Elisa

Escrito por Diogo Cabrita

“A indignidade com que transferimos milhares de milhões para desperdício, vaidades, obras faraónicas, decisões polémicas demasiado dispendiosas, por vez de beneficiar os salários e as reformas afeta-me, aleija-me e isso faz-me sentir um homem bom.”

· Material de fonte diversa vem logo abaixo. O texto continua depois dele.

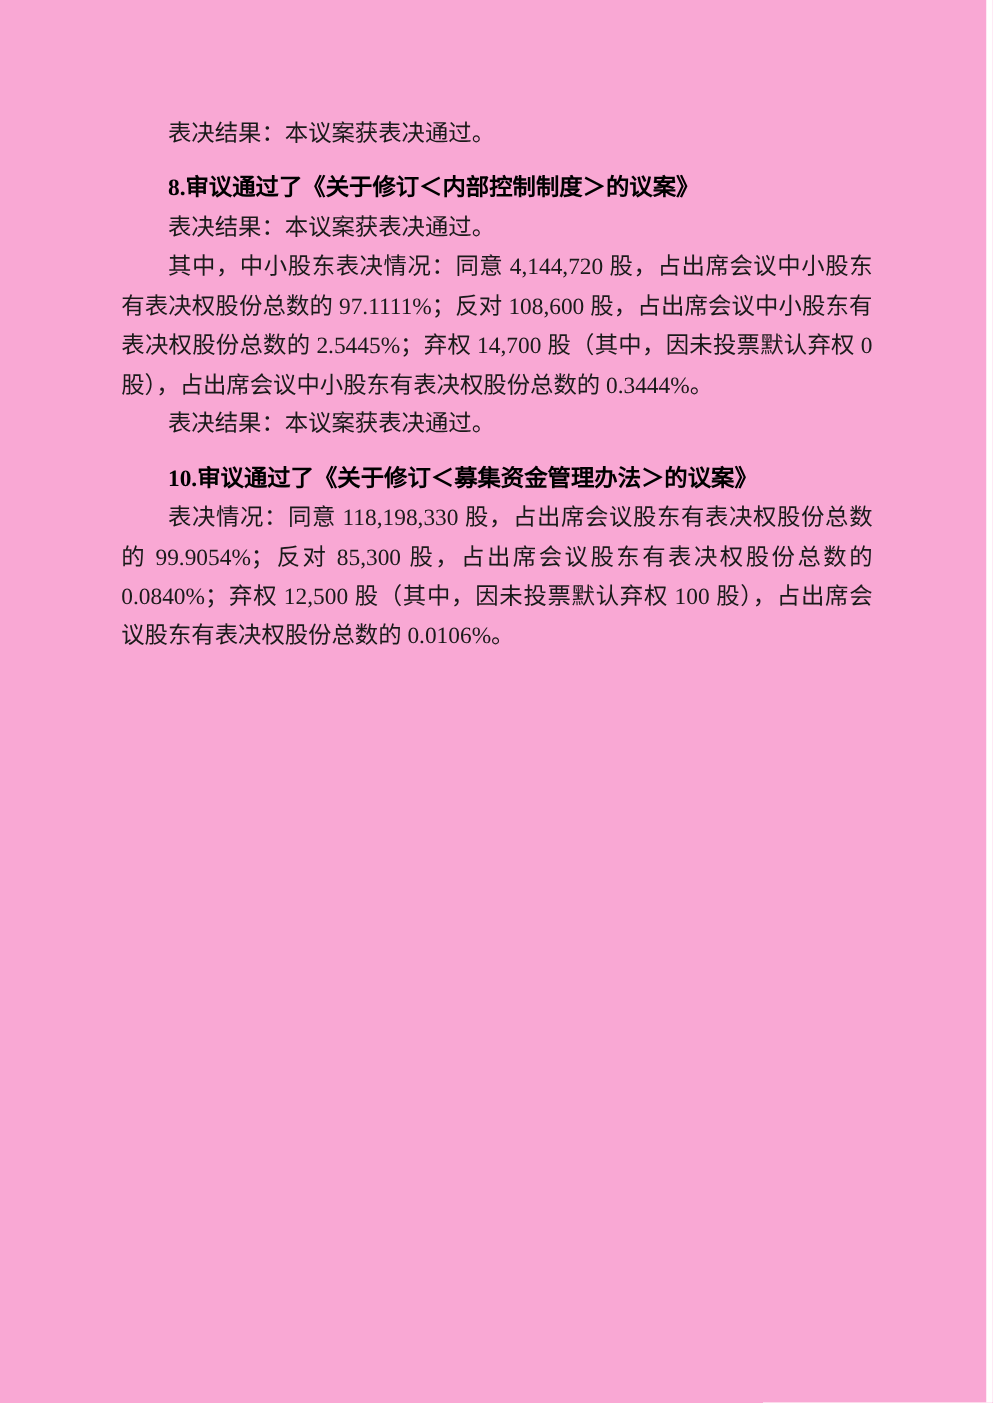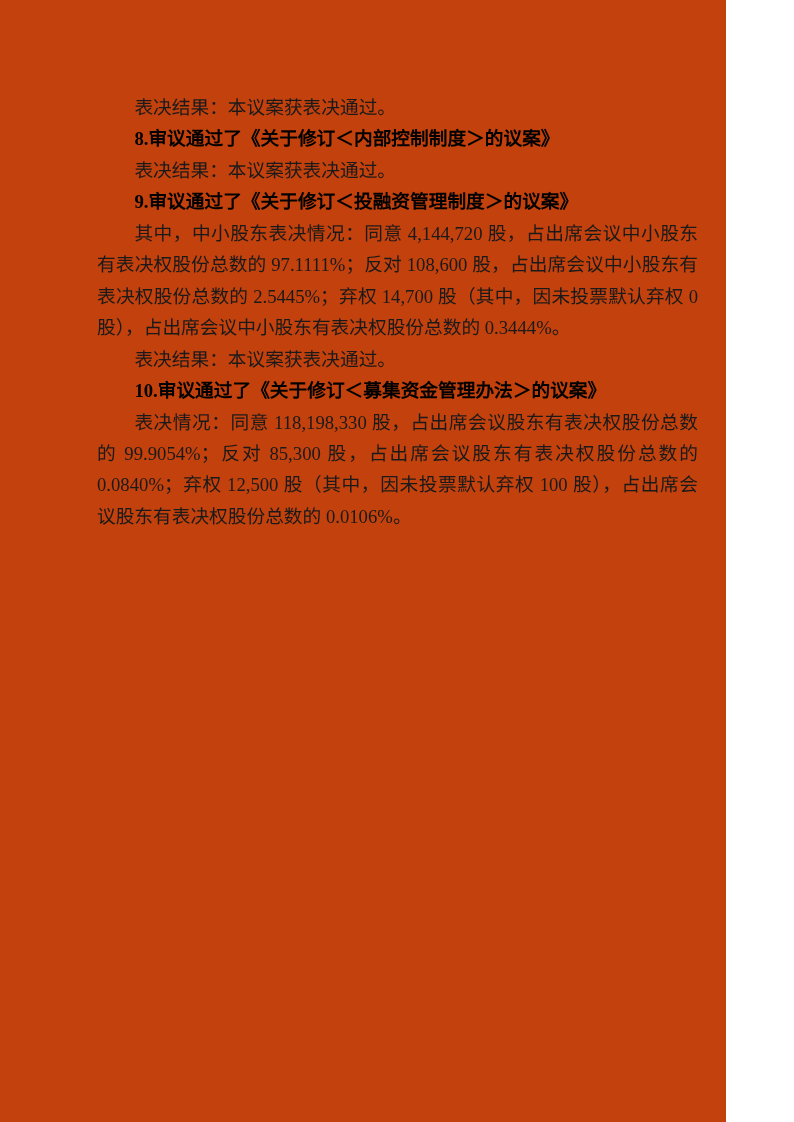"表决结果：本议案获表决通过。" .page { background: #c2410c -> #f9a8d4; width: 726px -> 789px }
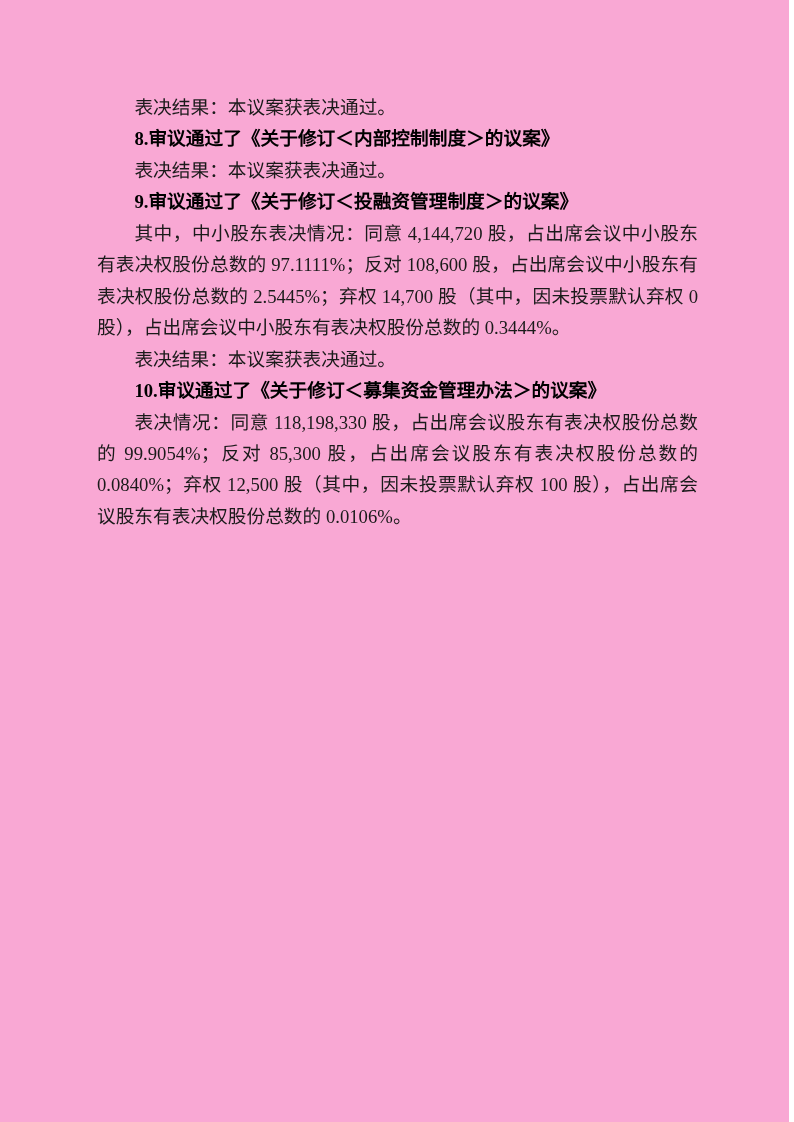"8.审议通过了《关于修订＜内部控制制度＞的议案》" .content p.heading { margin-top: none -> 12px }
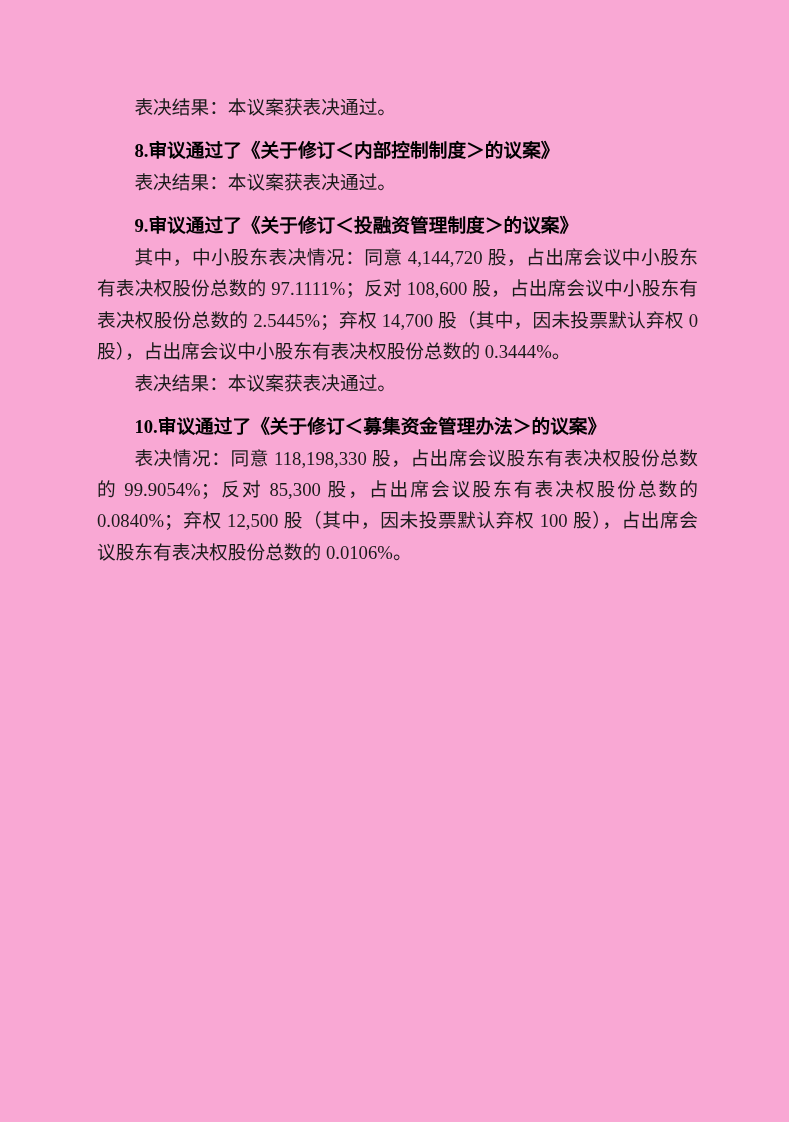"9.审议通过了《关于修订＜投融资管理制度＞的议案》" p.heading { html: <p>9.审议通过了《关于修订＜投融资管理制度＞的议案》</p> -> none }
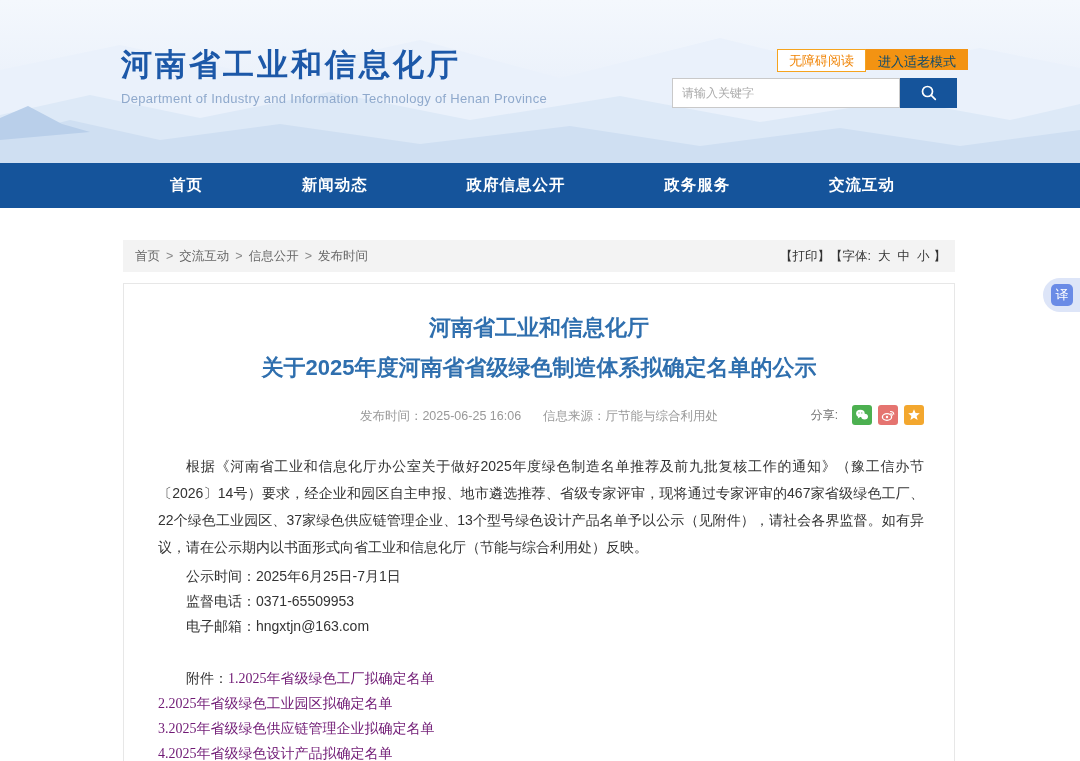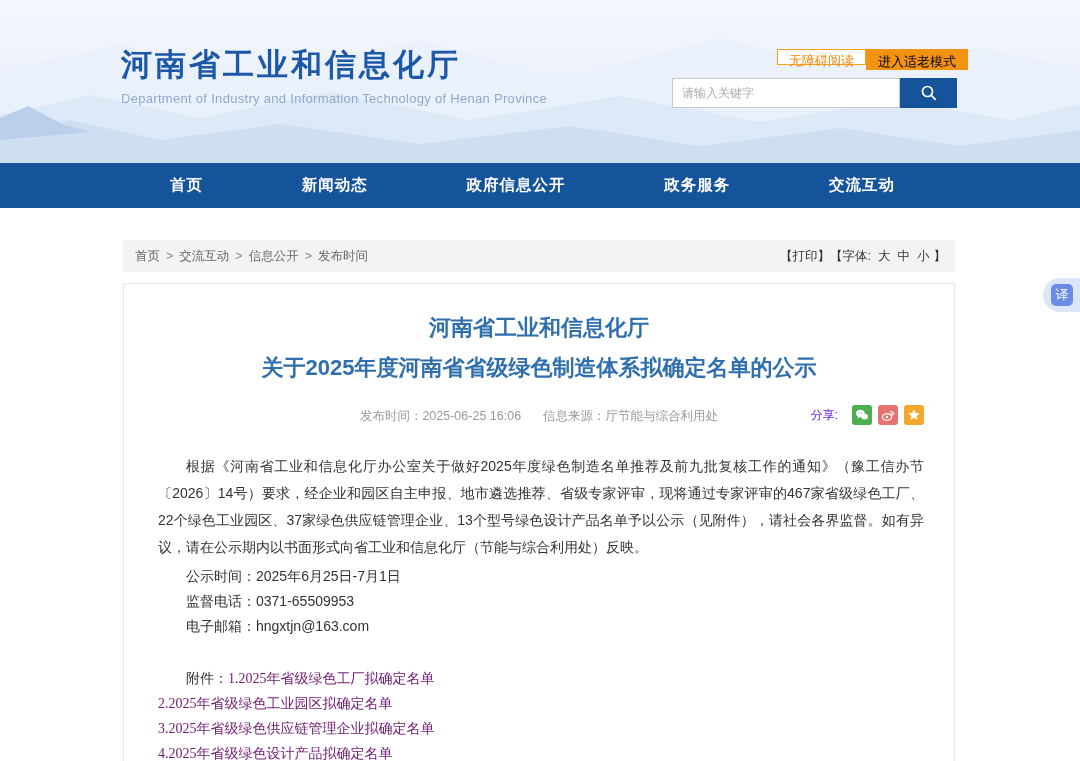"无障碍阅读" .btn-access { height: 16px -> 23px }
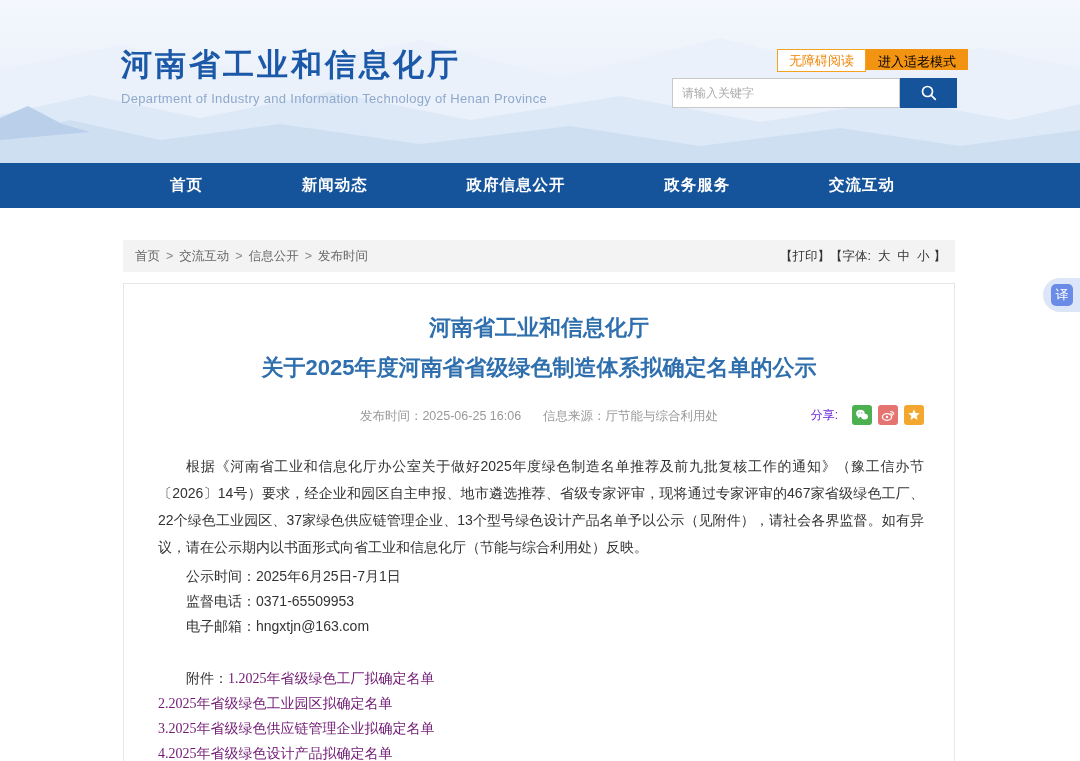"进入适老模式" .btn-elder { color: #000000 -> #0c4a6e }
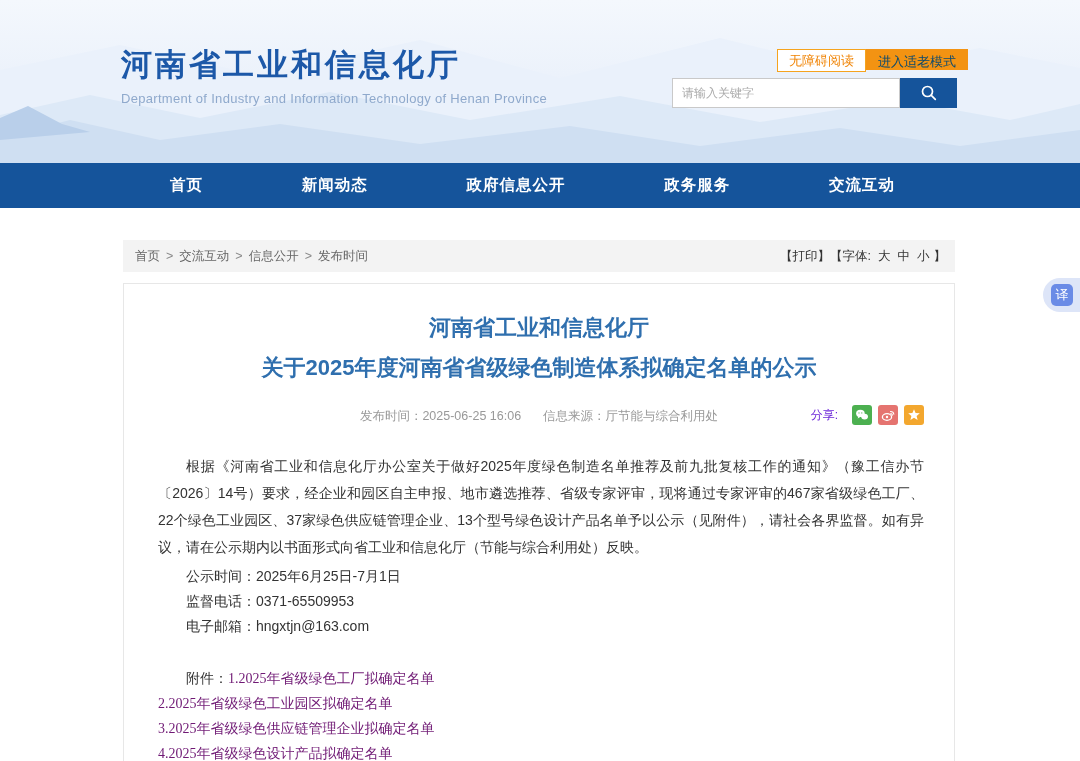"分享:" .share-label { color: #6d28d9 -> #737373 }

Caminha carregada pelo supermercado. Tem mais idade que a conta que pagou. Não poderia pagar muito porque recebe uma reforma pequena. Gere como ninguém aqueles 400 euros que lhe pingam das décadas no IPO. Trabalhou desde menina, descontou desde pequena e o corpo estragou-se pelos sessenta e tantos. Era cedo para a reforma, mas as dores mandaram mais e saiu. Reforma penalizada, reforma mirrada. Gere melhor aqueles euros que o Jardim Gonçalves os milhões que consegue por ano. Sobram-lhe euros para ajudar a filha que o 2020 atirou para o desemprego lá no Algarve. Não pode comprar o passe dos transportes porque o dinheiro não estica. Não pode andar de táxi por maioria de razão. Carrega os sacos e empurra o carrinho. Aquela pequena força não desarma porque há uma filha para carregar. Já não devia ser assim, mas as circunstâncias atraiçoaram os sonhos da miúda. Mãe não verga enquanto a filha precisa. A Elisa é portuguesa, educada, viúva de um homem bom e visionário. Sempre foram cumpridores e comedidos. Sem extravagâncias, sem sonhos maiores que o limite da conta. Apostaram em não ter dívidas, em guardar seu recanto que conserva limpo e seguro, abrigo dos desaires dos filhos, porto de chegada para netos e infortúnios. Elisa ficou viúva e agora é mãe e avó e gere que dilata aquele orçamento. A Elisa estava a caminhar suando, a carregar com dificuldade e decidi levá-la. Fui deixá-la a casa, contou-me detalhes da vida, sempre serena, sempre na magia de uma sabedoria sem rancor e sem desespero. Tristeza sim. Cerca apertada financeira, sim. Para mim é mais uma heroica portuguesa que devia ser condecorada e dar aulas de gestão financeira. A indignidade com que transferimos milhares de milhões para desperdício, vaidades, obras faraónicas, decisões polémicas demasiado dispendiosas, por vez de beneficiar os salários e as reformas afeta-me, aleija-me e isso faz-me sentir um homem bom.